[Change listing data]
# # # # # # #
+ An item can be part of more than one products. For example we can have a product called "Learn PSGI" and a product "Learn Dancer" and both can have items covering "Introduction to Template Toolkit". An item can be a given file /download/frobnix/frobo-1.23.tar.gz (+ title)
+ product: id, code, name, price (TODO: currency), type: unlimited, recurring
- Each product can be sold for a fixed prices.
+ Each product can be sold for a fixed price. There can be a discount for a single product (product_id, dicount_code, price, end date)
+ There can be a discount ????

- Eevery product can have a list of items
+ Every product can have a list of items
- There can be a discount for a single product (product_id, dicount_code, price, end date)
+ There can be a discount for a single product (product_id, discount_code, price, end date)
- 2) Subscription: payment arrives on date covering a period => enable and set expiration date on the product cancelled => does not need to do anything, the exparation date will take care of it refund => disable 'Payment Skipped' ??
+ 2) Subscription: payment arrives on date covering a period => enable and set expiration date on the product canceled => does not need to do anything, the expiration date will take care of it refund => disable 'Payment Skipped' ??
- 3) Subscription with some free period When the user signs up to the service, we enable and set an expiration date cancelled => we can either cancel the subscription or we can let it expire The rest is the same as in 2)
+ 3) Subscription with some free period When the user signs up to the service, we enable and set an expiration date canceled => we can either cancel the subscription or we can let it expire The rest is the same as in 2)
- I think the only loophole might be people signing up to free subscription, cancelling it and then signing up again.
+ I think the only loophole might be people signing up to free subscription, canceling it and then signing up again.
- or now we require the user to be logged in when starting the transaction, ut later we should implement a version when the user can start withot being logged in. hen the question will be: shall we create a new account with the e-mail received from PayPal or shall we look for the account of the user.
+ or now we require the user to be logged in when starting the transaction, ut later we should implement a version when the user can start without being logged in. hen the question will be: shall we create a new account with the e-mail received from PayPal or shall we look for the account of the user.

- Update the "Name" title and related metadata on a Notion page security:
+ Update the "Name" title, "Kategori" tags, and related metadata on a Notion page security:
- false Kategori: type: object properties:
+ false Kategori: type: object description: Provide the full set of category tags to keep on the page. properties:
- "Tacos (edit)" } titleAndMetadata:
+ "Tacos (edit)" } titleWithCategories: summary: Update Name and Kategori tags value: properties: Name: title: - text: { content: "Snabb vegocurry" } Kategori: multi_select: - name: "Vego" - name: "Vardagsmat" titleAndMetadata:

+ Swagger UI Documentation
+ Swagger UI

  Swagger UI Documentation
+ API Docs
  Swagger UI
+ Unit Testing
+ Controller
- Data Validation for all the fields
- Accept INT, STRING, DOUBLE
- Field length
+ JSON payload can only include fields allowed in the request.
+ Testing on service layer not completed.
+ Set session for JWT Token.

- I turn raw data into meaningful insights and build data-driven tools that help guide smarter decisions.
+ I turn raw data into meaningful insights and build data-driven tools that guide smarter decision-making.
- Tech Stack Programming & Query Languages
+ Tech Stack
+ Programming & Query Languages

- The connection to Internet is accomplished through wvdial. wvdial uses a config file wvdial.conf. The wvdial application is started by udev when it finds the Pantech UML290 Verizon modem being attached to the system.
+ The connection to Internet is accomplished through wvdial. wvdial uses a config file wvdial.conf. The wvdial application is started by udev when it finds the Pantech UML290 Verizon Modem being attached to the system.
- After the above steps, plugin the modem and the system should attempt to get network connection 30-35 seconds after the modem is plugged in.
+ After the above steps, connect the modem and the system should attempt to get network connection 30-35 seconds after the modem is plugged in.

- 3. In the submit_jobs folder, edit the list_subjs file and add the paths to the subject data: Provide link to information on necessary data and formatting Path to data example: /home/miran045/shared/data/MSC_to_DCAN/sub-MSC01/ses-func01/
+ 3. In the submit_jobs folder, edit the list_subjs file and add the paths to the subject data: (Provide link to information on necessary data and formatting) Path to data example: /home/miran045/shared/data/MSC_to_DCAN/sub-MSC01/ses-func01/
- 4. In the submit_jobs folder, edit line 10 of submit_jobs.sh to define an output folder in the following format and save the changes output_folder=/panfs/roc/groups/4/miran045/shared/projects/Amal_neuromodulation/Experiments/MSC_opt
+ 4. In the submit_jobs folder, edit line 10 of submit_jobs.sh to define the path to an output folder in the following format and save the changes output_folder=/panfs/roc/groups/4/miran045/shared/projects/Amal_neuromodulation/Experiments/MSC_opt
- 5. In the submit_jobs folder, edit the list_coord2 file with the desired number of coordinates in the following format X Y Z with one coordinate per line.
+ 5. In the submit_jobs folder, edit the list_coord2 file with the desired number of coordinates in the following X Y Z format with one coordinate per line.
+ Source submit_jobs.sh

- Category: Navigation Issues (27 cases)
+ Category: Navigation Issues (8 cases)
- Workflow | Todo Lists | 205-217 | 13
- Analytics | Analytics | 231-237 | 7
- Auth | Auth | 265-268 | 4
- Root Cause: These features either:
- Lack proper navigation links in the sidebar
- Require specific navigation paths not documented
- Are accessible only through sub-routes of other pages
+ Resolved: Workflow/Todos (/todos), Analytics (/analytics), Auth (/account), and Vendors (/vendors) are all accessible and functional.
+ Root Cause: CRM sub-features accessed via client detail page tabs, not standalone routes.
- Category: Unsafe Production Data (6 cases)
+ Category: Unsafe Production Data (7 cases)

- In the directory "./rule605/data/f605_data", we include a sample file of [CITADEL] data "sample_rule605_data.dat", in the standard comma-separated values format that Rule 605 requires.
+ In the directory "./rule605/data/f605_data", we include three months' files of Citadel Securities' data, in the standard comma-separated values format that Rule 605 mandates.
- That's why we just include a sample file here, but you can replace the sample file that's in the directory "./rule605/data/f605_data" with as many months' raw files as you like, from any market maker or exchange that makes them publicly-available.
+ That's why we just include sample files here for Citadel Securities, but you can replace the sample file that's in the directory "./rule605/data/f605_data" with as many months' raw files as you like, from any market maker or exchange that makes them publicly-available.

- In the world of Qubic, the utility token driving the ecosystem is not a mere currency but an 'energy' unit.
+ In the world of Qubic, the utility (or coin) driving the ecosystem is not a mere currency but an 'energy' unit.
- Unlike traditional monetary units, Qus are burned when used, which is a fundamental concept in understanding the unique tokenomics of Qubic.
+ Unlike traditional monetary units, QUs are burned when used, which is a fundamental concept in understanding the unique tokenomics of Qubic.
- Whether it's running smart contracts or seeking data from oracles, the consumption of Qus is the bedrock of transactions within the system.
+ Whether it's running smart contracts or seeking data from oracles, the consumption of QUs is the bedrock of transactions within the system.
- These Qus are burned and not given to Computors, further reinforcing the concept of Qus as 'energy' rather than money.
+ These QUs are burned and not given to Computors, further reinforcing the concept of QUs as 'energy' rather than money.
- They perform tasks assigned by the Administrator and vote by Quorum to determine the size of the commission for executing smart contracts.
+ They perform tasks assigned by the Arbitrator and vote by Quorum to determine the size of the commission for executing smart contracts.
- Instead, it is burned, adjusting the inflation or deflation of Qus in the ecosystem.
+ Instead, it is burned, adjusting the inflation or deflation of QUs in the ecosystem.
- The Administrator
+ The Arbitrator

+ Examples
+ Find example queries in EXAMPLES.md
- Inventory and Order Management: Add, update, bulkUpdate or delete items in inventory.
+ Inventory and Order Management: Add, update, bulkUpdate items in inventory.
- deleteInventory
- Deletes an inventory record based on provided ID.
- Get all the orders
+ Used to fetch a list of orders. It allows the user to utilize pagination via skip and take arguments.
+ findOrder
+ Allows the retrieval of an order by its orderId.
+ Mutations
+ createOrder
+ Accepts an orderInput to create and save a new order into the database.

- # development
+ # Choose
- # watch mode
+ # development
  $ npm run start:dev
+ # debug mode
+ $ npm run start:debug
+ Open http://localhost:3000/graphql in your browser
# # # # # # #
Activity — Count every line above that includes the string "output", and answer with the count only.

Answer box — 2